The work of Argiris Rallias (b. 1993) springs from experiences coming from his childhood and teenage years in the small island of Kythnos, where he grew up learning the hardships of genuine agricultural life, the wisdom of simplicity and the communal bonds. Behind each of his works one can trace the recalling of one of the many stories he used to hear from his grandfather, his grandmothers and his parents.
Without succumbing to nostalgia or the idealization of the past, but rather driven by the urge to honor some of its aspects, Argyris Rallias detects through his sculpture and his constructions the stance in life behind every story, reliving the narrations with the aim of spontaneously transforming their conceptual gist into an an aesthetic experience. First and foremost, he underlines the importance of rituality and of traditions that are not performed mechanically but rather gain substance through a grid of social attachments and morals. He focuses on human relations and the collective spirit, the interaction between human beings and the landscape, as well as on the imprints engraved on a particular topos by experiences and memories. He projects the timelessness of myths and stories, exploring their contemporary manifestations and mutations. For instance, he transforms the deity of Pan to an androgynous form in the work LGBT pan (2015-2016) that combines animal-like features while balancing on a wheel.

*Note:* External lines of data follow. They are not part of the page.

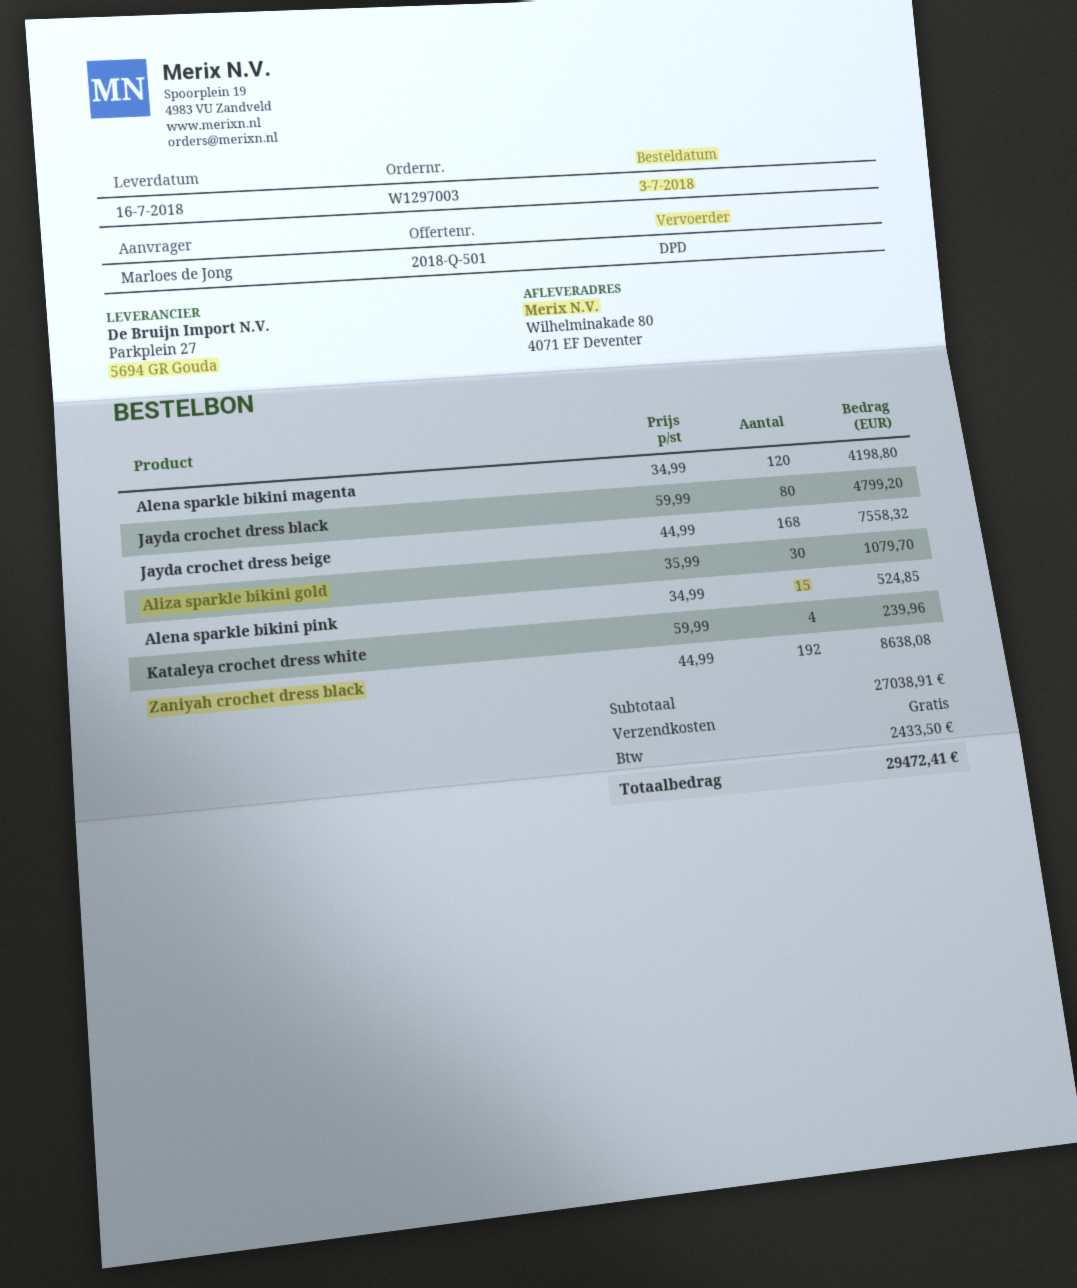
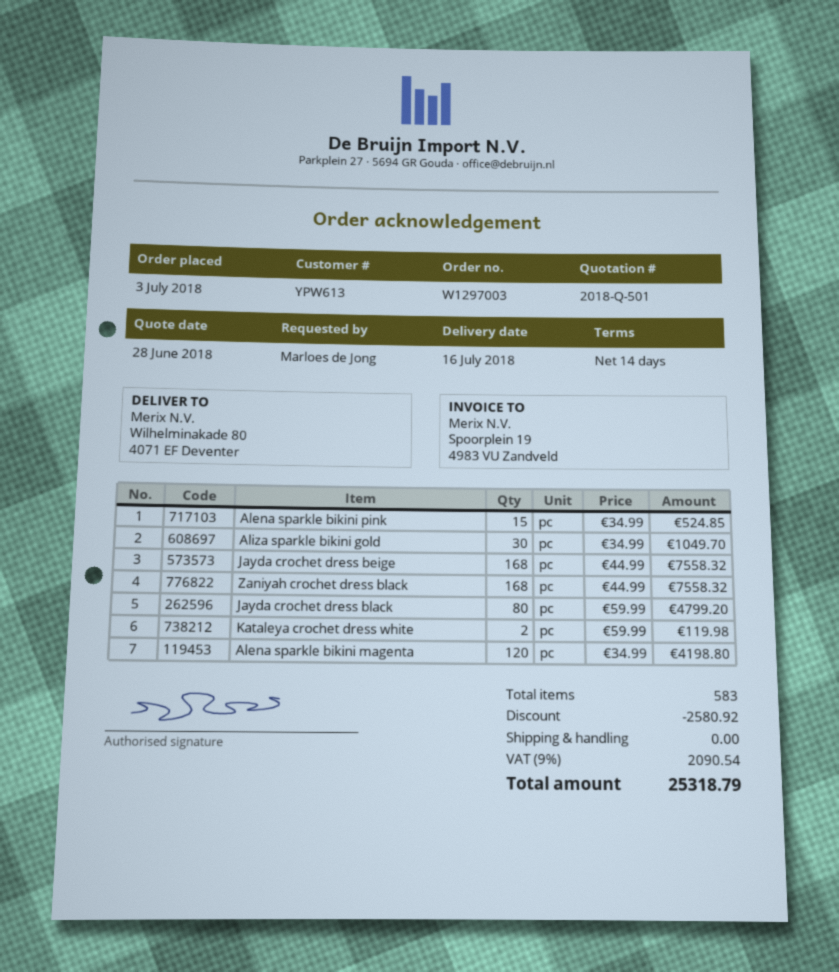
Aliza sparkle bikini gold: 30 x 35.99 = 1079.70 -> 30 x 34.99 = 1049.70
Kataleya crochet dress white: 4 x 59.99 = 239.96 -> 2 x 59.99 = 119.98
Zaniyah crochet dress black: 192 x 44.99 = 8638.08 -> 168 x 44.99 = 7558.32
discount: none -> 2580.92
tax: 2433.50 -> 2090.54
total: 29472.41 -> 25318.79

The past is always alive and fertile in his works, triggering a form of creative memory. In roots (2016-2017), a work inspired by the lyrics of poet Katerina Gogou “roots are for growing branches and not for returning back to them”, the root from a Cycladic tamarisk is spreading into new branches-directions. At the same time, the work’s mounting depicts human limbs, suggesting the sense of transportation and the personal memories. In Argiris Rallias’ sculptures, the landscape, the earth, human beings and life are inextricably linked. In Raccontami (2023), an open-air stone splicing in the shape of a seat is reminiscent of both a segment of a pre-existing construction or a drywall, as the artist interweaves architecture and spatial experience with the human body.

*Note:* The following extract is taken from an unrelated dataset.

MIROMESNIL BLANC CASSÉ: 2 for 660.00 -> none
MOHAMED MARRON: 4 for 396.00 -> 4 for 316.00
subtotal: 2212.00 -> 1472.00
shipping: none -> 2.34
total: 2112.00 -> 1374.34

In the same spirit, in three days in mounteros (2022) Rallies creates a semi-circular stone window on Hydra’s highest peak, with a view to the sea, whose analogies derive from the juxtaposition of his own body’s axes against the Vitruvian coordinates. The sense of performing an event or a story is mysteriously transfused into the artwork itself. This feeling is possibly enhanced by the artist’s engagement with music – Argiris Rallias plays the Cretan lute, and takes a deep interest in musicians such as Chainides, Dimitris Apostolakis and Alexis Alevizakis. Plasticity, according to the artist, has affinities with musicality, as it is endowed with rhythm, pulsation and accurate movements, while it can also be perceived as a performative process that unfolds in dynamic form, pretty much like music.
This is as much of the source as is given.